Recently while cleaning out a drawer, I came across a blast from the past: it was a crude implement I had fashioned as a child by lashing together five ballpoint refills (with a lot of Araldite as well), to be able to draw five parallel lines to create musical staves on blank paper.
I used to enjoy just copying out music that I liked; I somehow felt ‘closer’ to the music by doing this. One could purchase music manuscript books at Pedro Fernandes, of course. But in my mind those books were for ‘serious’ stuff, to be used for music lessons, while my hand-made sheets were for fun.
I learnt a lot from the sheer act of copying and writing out music; I familiarized myself with clefs that were beyond the need of my instrument the violin. And when you copy out great music, you can’t help discovering what the composer does with his creation, both horizontally and vertically. I guess you can learn this by reading a score as well, but there’s something to be said for the physical act of putting pen to paper. It is like at least to a small extent, retracing the creative steps that the composer took in writing it him/herself.

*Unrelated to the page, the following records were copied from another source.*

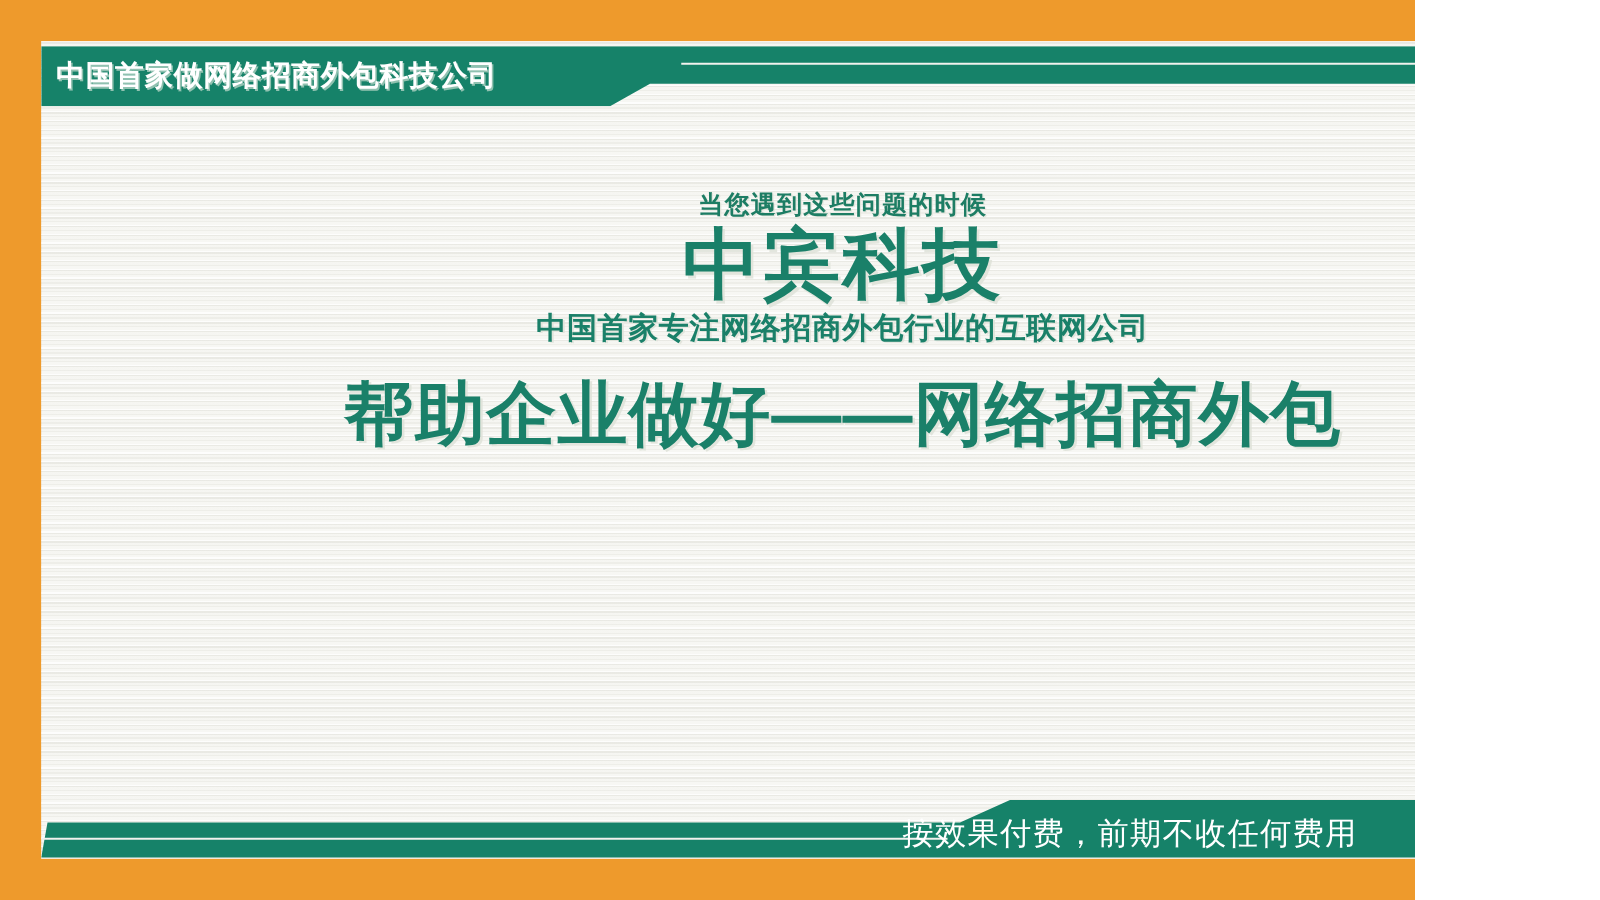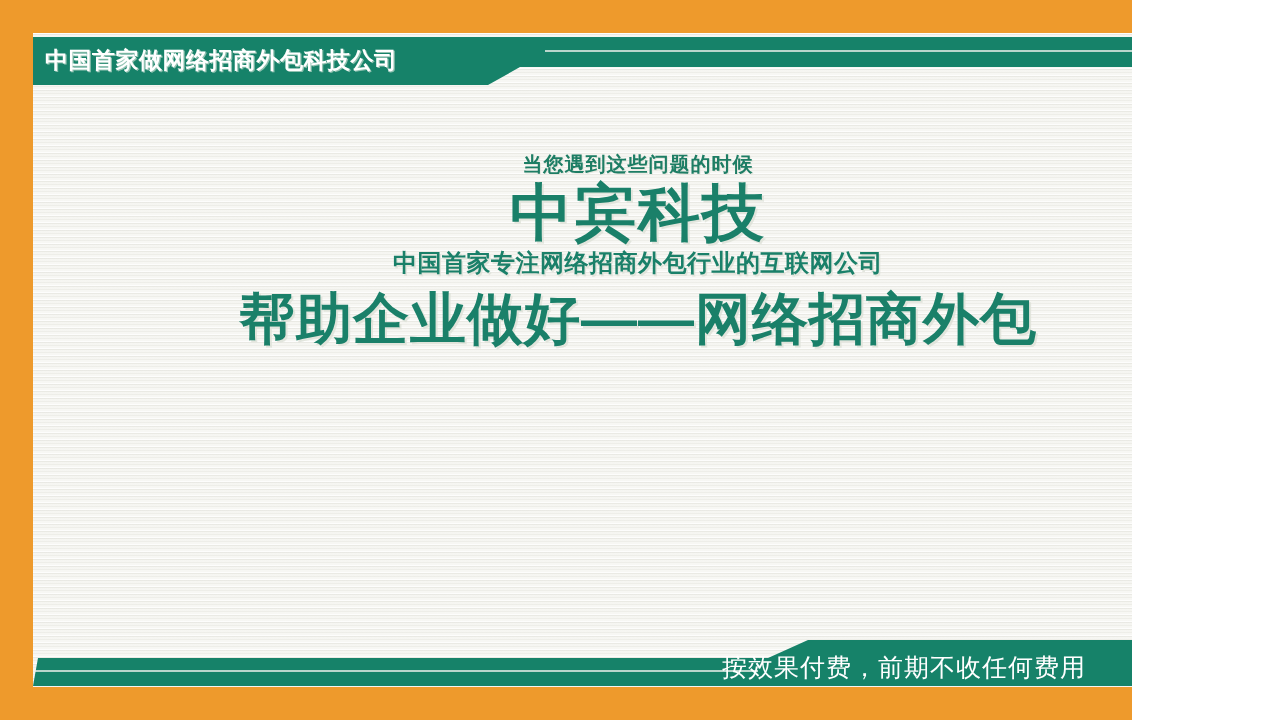--- a/index.html
+++ b/index.html
@@ -73,6 +73,7 @@
     top: 150px;
     width: 1210px;
     text-align: center;
+    padding-left: 36px;
   }
   #eyebrow {
     color: #1d7d64;

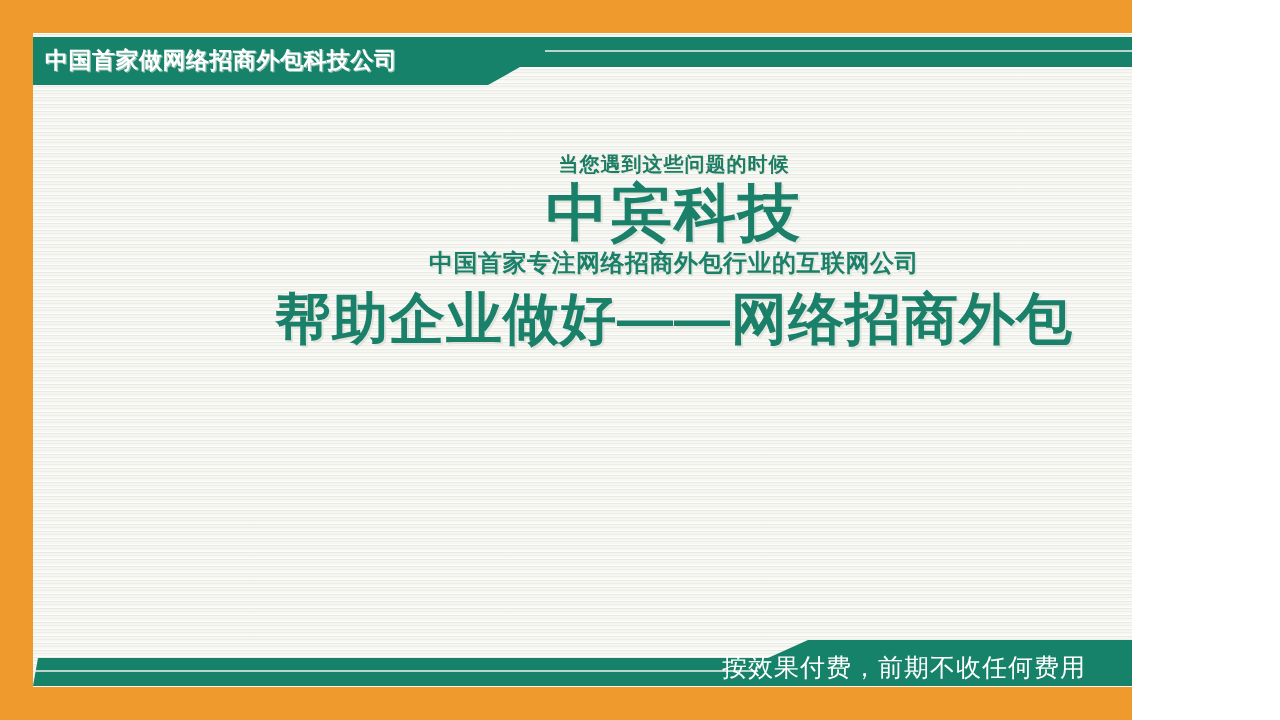--- a/index.html
+++ b/index.html
@@ -101,7 +101,7 @@
     text-shadow: 1.5px 1.5px 0 rgba(222,226,216,0.85);
   }
   #tagline {
-    margin-top: 4px;
+    margin-top: 16px;
     color: #1a8069;
     font-size: 56px;
     font-weight: bold;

I didn’t know it at the time, but the term for a five-pointed implement like this to draw music staves is a rastrum. I’m reading a fascinating book by English conductor Sir John Eliot Gardiner, titled ‘Bach: Music in the Castle of Heaven.’ It is extensively researched, and the all footnotes put together are perhaps just as long as the book itself.
The seventh chapter is titled ‘Bach at his Workbench.’ It describes in great detail how Johann Sebastian Bach actually wrote his music. The manuscript paper would be stacked on one of the shelves in his studio, ready for use; “heavier than ordinary writing paper and more expensive, since the sheets needed to stay upright and rigid on the music stands.”

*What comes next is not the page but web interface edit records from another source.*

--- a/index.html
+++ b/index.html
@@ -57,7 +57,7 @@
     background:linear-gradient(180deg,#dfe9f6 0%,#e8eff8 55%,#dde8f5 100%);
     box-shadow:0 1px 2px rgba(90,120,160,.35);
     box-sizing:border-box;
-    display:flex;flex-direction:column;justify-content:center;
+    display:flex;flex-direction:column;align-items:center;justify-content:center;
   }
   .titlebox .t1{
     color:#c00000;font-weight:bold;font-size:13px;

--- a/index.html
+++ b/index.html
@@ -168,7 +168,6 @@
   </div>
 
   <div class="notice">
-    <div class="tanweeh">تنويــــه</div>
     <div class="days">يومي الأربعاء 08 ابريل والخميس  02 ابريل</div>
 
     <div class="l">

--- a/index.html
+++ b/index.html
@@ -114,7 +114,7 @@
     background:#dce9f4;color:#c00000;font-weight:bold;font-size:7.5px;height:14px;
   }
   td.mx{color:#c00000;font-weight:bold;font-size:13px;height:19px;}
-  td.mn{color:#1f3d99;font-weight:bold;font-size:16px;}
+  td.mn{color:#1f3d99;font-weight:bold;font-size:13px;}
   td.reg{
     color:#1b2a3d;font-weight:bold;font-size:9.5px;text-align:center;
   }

Once he had conceptualized his composition in his mind, he would plan the layout of the manuscript page, and draw the necessary set of staves using a “special five-nibbed pen called a rastrum.” With repeated use, these rastra would “spread or distort”, and we find the resulting unevenness in some of his scores, leading to confusion regarding intended notation in some cases. For instance Gardiner informs us that in Bach’s fifth Brandenburg concerto, the outer, lowest prong of the rastrum was “virtually broken.” And not all rastra were created equal. Rastra of extra prominence could sometimes be given over to indicate the harpsichord part, for example.
What else would have been on Bach’s work-desk? “Quills, lead pencils, knives for sharpening pens and for correcting mistakes once the ink had dried and a straight ruler for inscribing long bar-lines in fair-copy scores.” And “inkpots filled with black, sepia and red tints and a supply of copper-gallic ink powder ready for mixing with water.”
Unfortunately, like other manuscripts of their time (do contemporaneous manuscripts in our own archives in Goa also have the same sort of ink and their set of problems?) the acid content of this ink caused it to bleed through the pages and in some cases cause severe damage.
Another point of interest: blotting paper had not yet been invented, so Bach would have had a box of fine sand to do this instead, although it didn’t always succeed in drying the ink before the page could be turned.
Gardiner describes three stages to Bach’s compositional process: inventio (the initial “germ or creative spark”), elaboratio (fleshing out of the idea), and executio (the performance of the work). All three stages are “complementary and vital” to each other.
With some composers, the work could gestate a long time in the first stage in a sketchpad, as with Beethoven. Many composers have not left these behind for posterity, and only fair copies of compositions survive. It is thought that Bach too might have worked from preliminary drafts which are either destroyed or lost.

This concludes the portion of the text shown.